Although there is one specific case where you can use interface or parent class. It is for the TResult action types of IRequest<TResult> or IMediatorAction<TResult>.
Working example
public class MyAction : IMediatorAction<IMyResult>{
...
}
public interface IMyResult{
...
}
public class MySpecificResult : IMyResult{
...
}
But it won't work if you would like to return a collection of IMyResult.
Since Version 6.0.0 mediator detects if the response already started. By default, the mediator starts writing JSON responses with all results aggregated during processing. There might be cases when another response is needed. For example, when mediator was executed via GET request and file download is expected. In such a case you can inject IHttpContextAccessor and write your own response in handler on in middleware.
public class DemoDownloadHandler : IMessageHandler<DemoDownload>
{
private readonly IHttpContextAccessor _httpContextAccessor;
public DemoDownloadHandler(IHttpContextAccessor httpContextAccessor)
{
_httpContextAccessor = httpContextAccessor;
}
public async Task Handle(DemoDownload action, CancellationToken cancellationToken)
{
var httpContext = _httpContextAccessor.HttpContext;
if (httpContext == null)
{
throw new InvalidOperationException($"Action {nameof(DemoDownload)} can be used only for request over HTTP.");
}
httpContext.Response.ContentType = "text/plain";
httpContext.Response.Headers["Content-Disposition"] = $"attachment;filename={action.FileName}.txt";
await httpContext.Response.WriteAsync("Hello File!", cancellationToken);
}
}
Since Mediator.Http 7.2.0 and only for V3 serializer. Mediator serializes also read-only properties by default. That includes getters and properties without a public setter. As the contract is shared between the Client and Server, the value is also re-evaluated after the transfer (the serialization is redundant). As an alternative, you can ignore serialization for those properties by adding [JsonIgnore] attribute. To ignore them globally, apply the following lines to the mediator configuration on the client and server.

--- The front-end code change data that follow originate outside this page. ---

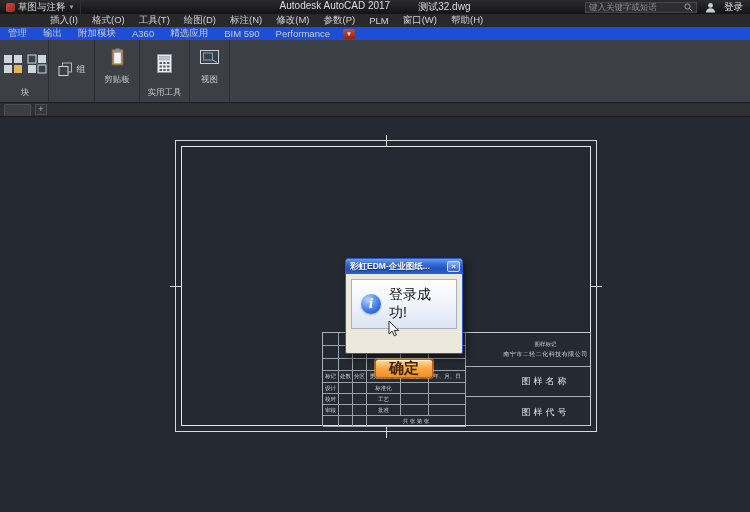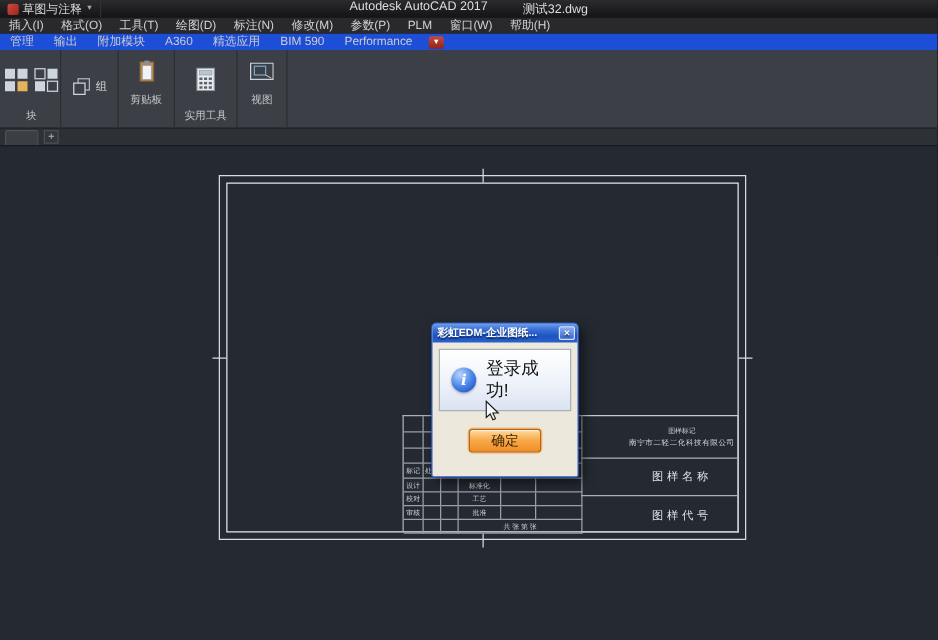--- a/index.html
+++ b/index.html
@@ -13,21 +13,21 @@
   .ws-icon { width:9px; height:9px; background:linear-gradient(135deg,#d24a3a,#9c2620); border-radius:2px; }
   .caret { font-size:6px; color:#a8a8a8; }
   .tb-title { position:absolute; left:50%; transform:translateX(-50%); display:flex; gap:28px; color:#dedede; font-size:10px; white-space:nowrap; }
   .tb-right { margin-left:auto; display:flex; align-items:center; gap:8px; padding-right:7px; }
   .searchbox { width:112px; height:11px; background:#2e2e30; border:1px solid #474749; display:flex; align-items:center; justify-content:space-between; padding:0 3px; }
   .searchbox input { background:transparent; border:none; outline:none; color:#b9b9bb; font-size:8.5px; width:92px; font-family:inherit; }
   .searchbox input::placeholder { color:#8e9094; }
   .signin { font-size:9.5px; color:#e3e3e3; }
 
   
-  .menubar { height:13px; background:#29292b; display:flex; align-items:center; font-size:9.5px; color:#d2d2d2; flex:0 0 auto; }
+  .menubar { height:13px; background:#29292b; display:flex; align-items:center; font-size:9.5px; color:#d2d2d2; flex:0 0 auto;padding-left:43px; }
   .menu-item { padding:0 7px; height:100%; display:flex; align-items:center; white-space:nowrap; }
   .ribbon-tabs { height:13px; background:#1d4ed8; display:flex; align-items:center; font-size:9.5px; color:#cbcbcd; flex:0 0 auto; }
   .rtab { padding:0 8px; white-space:nowrap; }
   .overflow-btn { width:12px; height:10px; margin-left:5px; background:linear-gradient(180deg,#c84a3a,#8e241a); border-radius:2px; color:#fff; font-size:6px; line-height:10px; text-align:center; }
 
   
   .ribbon { height:63px; background:#3c4046; display:flex; border-bottom:1px solid #1b1d20; flex:0 0 auto; padding-left:2px; }
   .panel { display:flex; flex-direction:column; align-items:center; border-right:1px solid #2b2e33; }
   .p-block{width:47px} .p-props{width:52px} .p-group{width:46px} .p-util{width:50px} .p-clip{width:45px} .p-view{width:40px}
   .pcontent { flex:1; display:flex; align-items:center; justify-content:center; gap:4px; }
@@ -59,46 +59,60 @@
   .tb-cell.span3 { grid-column:4 / 7; }
   .tb-rightcol { position:absolute; left:143px; top:0; width:126px; height:94px; border:1px solid #c6cbd0; border-left:none; }
   .tbr-row { border-bottom:1px solid #aab0b7; display:flex; flex-direction:column; align-items:center; justify-content:center;padding-left:36px; }
   .tbr-row:last-child { border-bottom:none; }
   .r34{height:34px} .r30{height:30px}
   .tb-mark { font-size:5.5px; color:#c8cdd2; }
   .tb-company { font-size:6px; margin-top:2px; color:#d2d7db; letter-spacing:0.5px; }
   .tb-big { font-size:9px; letter-spacing:3px; color:#dfe3e7; }
 
   
-  .dialog { position:absolute; left:345px; top:141px; width:118px; height:124px; background:#ece8db; border:1px solid #2a5ac8; border-radius:4px 4px 2px 2px; box-shadow:3px 4px 9px rgba(0,0,0,0.55); z-index:10; display:flex; flex-direction:column; }
+  .dialog { position:absolute; left:345px; top:141px; width:118px; height:96px; background:#ece8db; border:1px solid #2a5ac8; border-radius:4px 4px 2px 2px; box-shadow:3px 4px 9px rgba(0,0,0,0.55); z-index:10; display:flex; flex-direction:column; }
   .dlg-title { height:15px; flex:0 0 15px; background:linear-gradient(180deg,#6f9dea 0%,#3a72d8 30%,#1f52be 65%,#2a62d0 100%); border-radius:3px 3px 0 0; display:flex; align-items:center; color:#fff; font-size:8.5px; font-weight:bold; padding:0 2px 0 4px; text-shadow:0 1px 1px rgba(0,0,0,0.5); white-space:nowrap; }
   .dlg-close { margin-left:auto; width:13px; height:11px; background:linear-gradient(180deg,#8ab0f0,#3a66cc); border:1px solid #d8e4ff; border-radius:2px; color:#fff; font-size:8px; line-height:9px; text-align:center; }
   .dlg-body { flex:1; padding:5px; display:flex; flex-direction:column; }
   .dlg-msg { height:50px; flex:0 0 50px; background:linear-gradient(180deg,#ffffff 0%,#eef2fa 55%,#dbe3f2 100%); border:1px solid #a8b0bd; display:flex; align-items:center; gap:8px; padding:0 9px; }
   .info-icon { width:20px; height:20px; flex:0 0 20px; border-radius:50%; background:radial-gradient(circle at 35% 28%,#b8d4fa,#4a86e8 50%,#1848c0 95%); color:#fff; font:italic bold 12px "DejaVu Serif",serif; display:flex; align-items:center; justify-content:center; box-shadow:0 1px 2px rgba(0,0,0,0.3); }
   .dlg-msg-text { font-size:14px; color:#101010; }
   .dlg-btnrow { flex:1; display:flex; align-items:center; justify-content:center; }
-  .ok-btn { width:58px; height:19px; background:linear-gradient(180deg,#ffd9a0,#f7a845 50%,#ef8f2a); border:1px solid #c06010; border-radius:3px; box-shadow:0 0 0 1px rgba(244,164,60,0.55), inset 0 1px 0 rgba(255,255,255,0.6); font-size:11px; font-weight:normal; color:#402400; display:flex; align-items:center; justify-content:center; font-family:inherit; }
+  .ok-btn { width:58px; height:19px; background:linear-gradient(180deg,#ffd9a0,#f7a845 50%,#ef8f2a); border:1px solid #c06010; border-radius:3px; box-shadow:0 0 0 1px rgba(244,164,60,0.55), inset 0 1px 0 rgba(255,255,255,0.6); font-size:15px; font-weight:bold; color:#402400; display:flex; align-items:center; justify-content:center; font-family:inherit;margin-top:30px; }
 
   .cursor { position:absolute; left:388px; top:203px; z-index:60; }
 </style>
 </head>
 <body>
 
 <div class="app">
 
   <div class="titlebar">
     <div class="workspace">
       <span class="ws-icon"></span>
       <span>草图与注释</span>
       <span class="caret">▼</span>
     </div>
     <div class="tb-title">
       <span>Autodesk AutoCAD 2017</span>
       <span>测试32.dwg</span>
+    </div>
+    <div class="tb-right">
+      <div class="searchbox">
+        <input type="text" placeholder="键入关键字或短语" style="">
+        <svg width="9" height="9" viewBox="0 0 9 9">
+          <circle cx="3.5" cy="3.5" r="2.6" fill="none" stroke="#9a9fa4" stroke-width="1"></circle>
+          <line x1="5.6" y1="5.6" x2="8.2" y2="8.2" stroke="#9a9fa4" stroke-width="1"></line>
+        </svg>
+      </div>
+      <svg width="11" height="11" viewBox="0 0 11 11">
+        <circle cx="5.5" cy="3.4" r="2.4" fill="#c9ced3"></circle>
+        <path d="M1 10.5 C1 7.5 3 6.3 5.5 6.3 C8 6.3 10 7.5 10 10.5 Z" fill="#c9ced3"></path>
+      </svg>
+      <span class="signin">登录</span>
     </div>
   </div>
 
   <div class="menubar">
     <span class="menu-item">插入(I)</span>
     <span class="menu-item">格式(O)</span>
     <span class="menu-item">工具(T)</span>
     <span class="menu-item">绘图(D)</span>
     <span class="menu-item">标注(N)</span>
     <span class="menu-item">修改(M)</span>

services.AddMediatorClient(o =>
//OR services.AddMediatorServer(o =>
{
o.SerializerType = SerializerType.V3;
o.IgnoreReadOnlyProperties = true;
})
WARNING: By enabling the ignore option, you will lose the option to use a private setter together with the constructor. Contracts defined as the following examples won't be serialized anymore.
public class ContractWithPrivateSetter
{
public ContractWithPrivateSetter(string name, int value)
{
Name = name;
Value = value;
}
public string Name { get; }
public int Value { get; }
}
But Records classes will still work as expected.